If you're thinking of selling goods to earn some extra income or taking it to the next level, which is to register a business, there are a few things to take into consideration.

First off, anyone in Canada who wants to sell goods or provide a service can do so without getting a business and tax numbers as long as their gross income (total sales and not total profit) are under $30,000 (for GST registration) and $10,000 (for PST registration).

This is a useful guide from Small Business Canada that shows the pros and cons of doing commerce using a business license vs. registering your business. And this is their guide on how best to choose your business structure.

A business license can be purchased from your local municipality. If you choose to go this route, you will need to fill out a T2125 to declare the extra income you've earned on top of your regular job. This form will also let you give a breakdown of the expenses that were incurred to earn this extra income. Remember that you will have to put aside money to pay tax on your net (after you deduct your expenses) sales. Also check the government website here to see if your earnings carry you over into the next tax bracket.  It's always a good idea to check with the CRA to make sure you are following Canadian Laws. They can be reached at 1-800-959-5525.

If you decide that registering a business is the way you want to go, a good place to start is here. This website outlines all the things you will need to grow your business.

First, you will need to decide whether you want to sell your goods and services only in the province where you're starting your business or if you plan on expanding your company across the country.  If you want to keep it provincial, you will only have to register in the province you want to do business in but if you want to operate nationally or protect your name across the country, you will have to first incorporate on a federal level and then apply for an extra-provincial license.

Please keep in mind that we are aiming to work with businesses in British Columbia, so this guide will mainly be focusing on this province until our platform starts serving other areas in the country.

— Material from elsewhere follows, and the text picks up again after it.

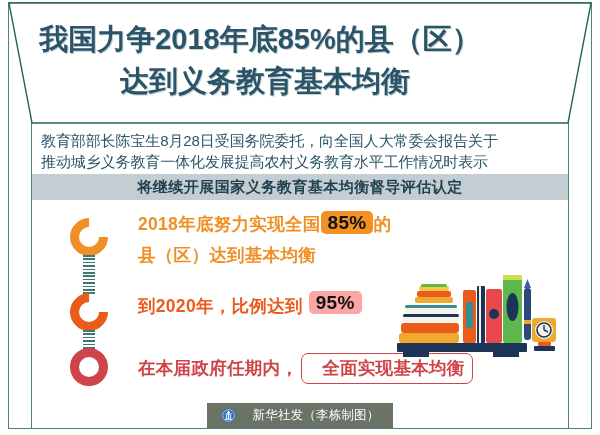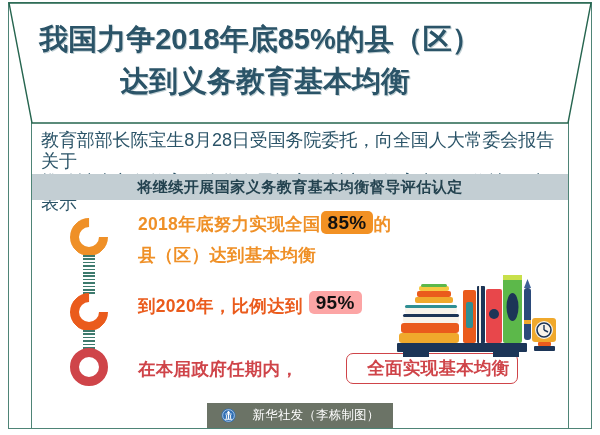"教育部部长陈宝生8月28日受国务院委托，向全国人大常委会报告关于" .lead { font-size: 18px -> 15px }
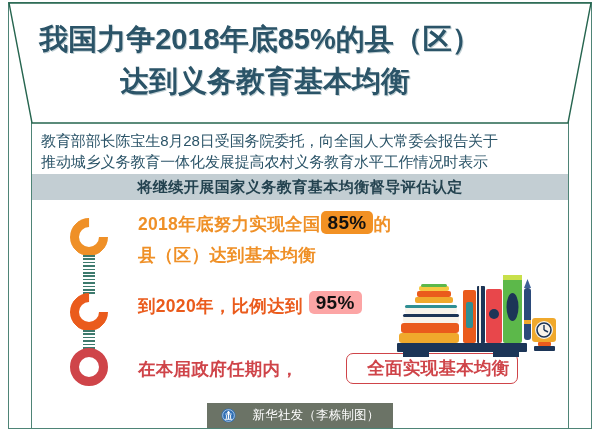"在本届政府任期内，" .row3-text { align-items: center -> flex-start; gap: 45px -> none }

Disclaimer: This is only a general guide we've put together using information we found on the internet. You should always contact a local small business center, an accountant or a lawyer to get specific advice on your business.


WHAT KIND OF BUSINESS TO REGISTER

Before you pick your name, visit the Business Canada page here to decide whether you want to register your company as a Sole Proprietorship, a Partnership, a Corporation or a Co-operative. Here's another good article to read from The Balance which gives some useful information on how to make your choice. And like they mention at the beginning of the article, you can always incorporate at a later date if you choose one of the first two options.  Keep in mind that doing taxes for a corporation will set you back at least $1000 a year plus the costs of doing your own personal taxes. Registration costs are higher for a corporation as well. 


COMPANY NAME

Before you can register your company, you must first find out if the company name you want to use is available. Your company name doesn't necessarily have to be the name you want to operate your business under. For instance, you might want to start a company that will hold many other small companies beneath it so, in this instance, your name might not match the name of the business you use to sell your goods or services. Below are the steps to check whether you can use your name on the provincial and federal level. You will need to do this to register your company.

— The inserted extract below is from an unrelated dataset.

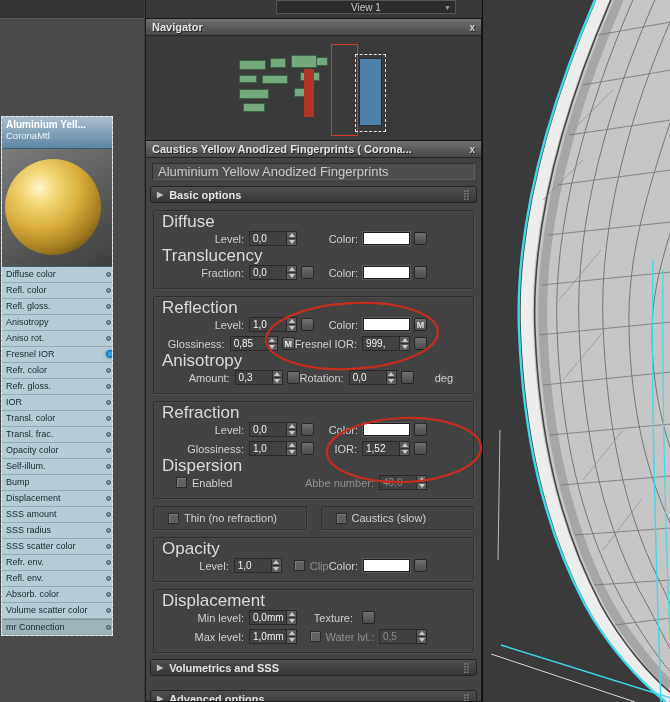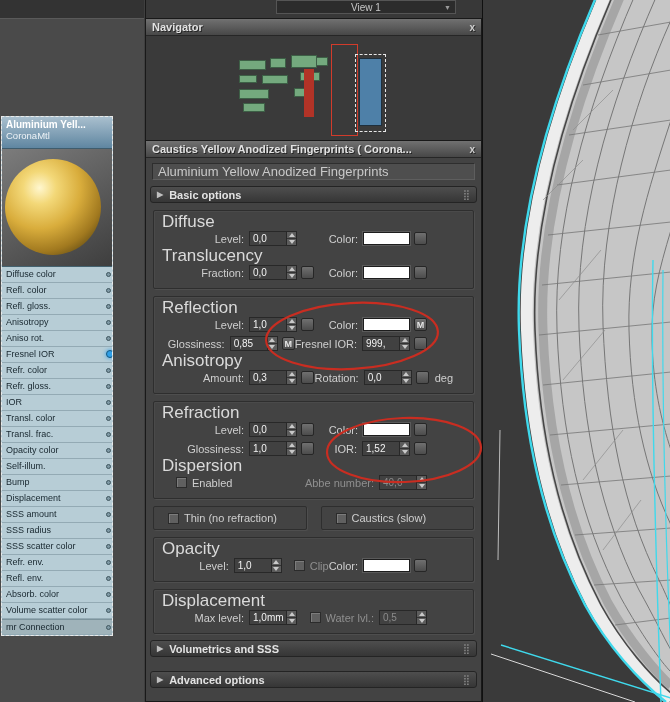"deg" .unit { margin-left: 6px -> 21px }
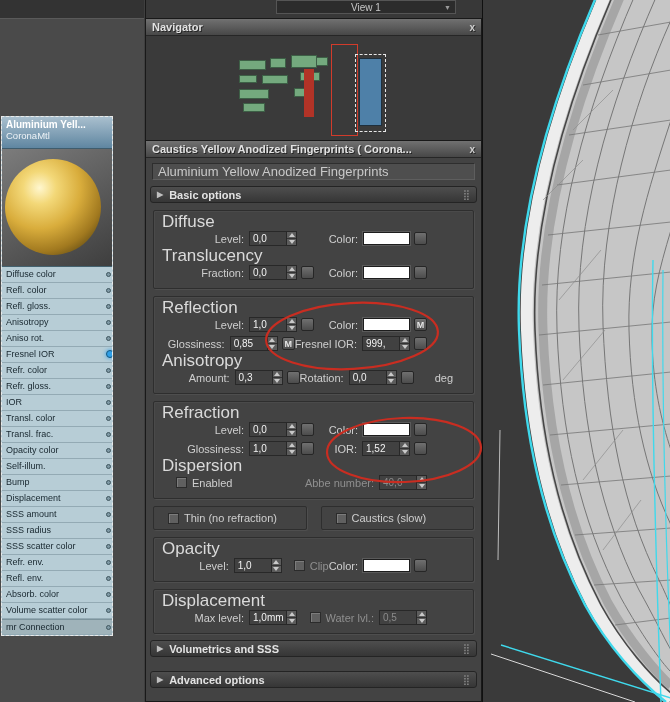"Min level:" div.row { html: none -> <div> <span>Min level:</span> <span> <span>0,0mm</span> <span> <i></i> <i></i> </span> </span> <span>Texture:</span> <span></span> </div> }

FEDERAL INCORPORATION GUIDE

Choose this option to protect your name across all of Canada. You will then have to apply for an extra-provincial license in the province you want to operate.

Note: In British Columbia, along with Articles of Incorporation (the form to sign up for a corporation), an incorporation agreement must also be entered into and signed by each person forming the corporation. This is a document that shows what the owners of the corporation have agreed to before incorporating their company. Download the template to do this here.

1. Register your name with the Federal Government of Canada:
To do this, you must put through a NUAN name search here. It will cost you $21.47.
If you have any questions, they can be contacted here 1-888-816-8267. They are open from 7:00 am to 8:00 pm (Eastern Time)

2.  Once you have your NUAN report, get your name pre-approved by the Federal Government:
Go to the Federal Government website here. This is free and you will have to attach your NUAN report as this will help them decide if there are any other companies that are too similar in name to the one you've picked. This is free and they will send you a confirmation number via email which then lets you incorporate your company.

3. Incorporate your business:
Go to the Government of Canada website here. Unfortunately, British Columbia doesn't have an agreement with the government to apply for extra-provincial incorporation so businesses must register separately afterward. Filing the online application will cost $200 while sending in a hard copy costs $250.
Here is the Government guide to fill out the form.
Here is the Government FAQ on registering a corporation.

Below are the "tricky" areas of the incorporation form:
Taking decisions on the below can be intimidating, especially when you are  just starting out and are not really sure where your company is going. You can always get advice from one of the organizations listed at the end of this page but remember, government employees will only tell you the laws and will not  give any advice. Small Business BC might be able to offer help if you cannot yet afford to get advice from an accountant or lawyer. Also, keep in mind that you can pay a $200 fee at a later date to make any amendments. Here are all the fees for Government services and changes you can make.  

In a nutshell, the below area is asking you how you plan to grow your corporation (by taking investments or selling shares) and how you will pay yourself or others who will be allowed to take money out of your corporate entity.

Here is the Government guide to the below.

And here is the Law Societies' Guide to Corporations. This is written for lawyers but is extremely detailed and explains it well.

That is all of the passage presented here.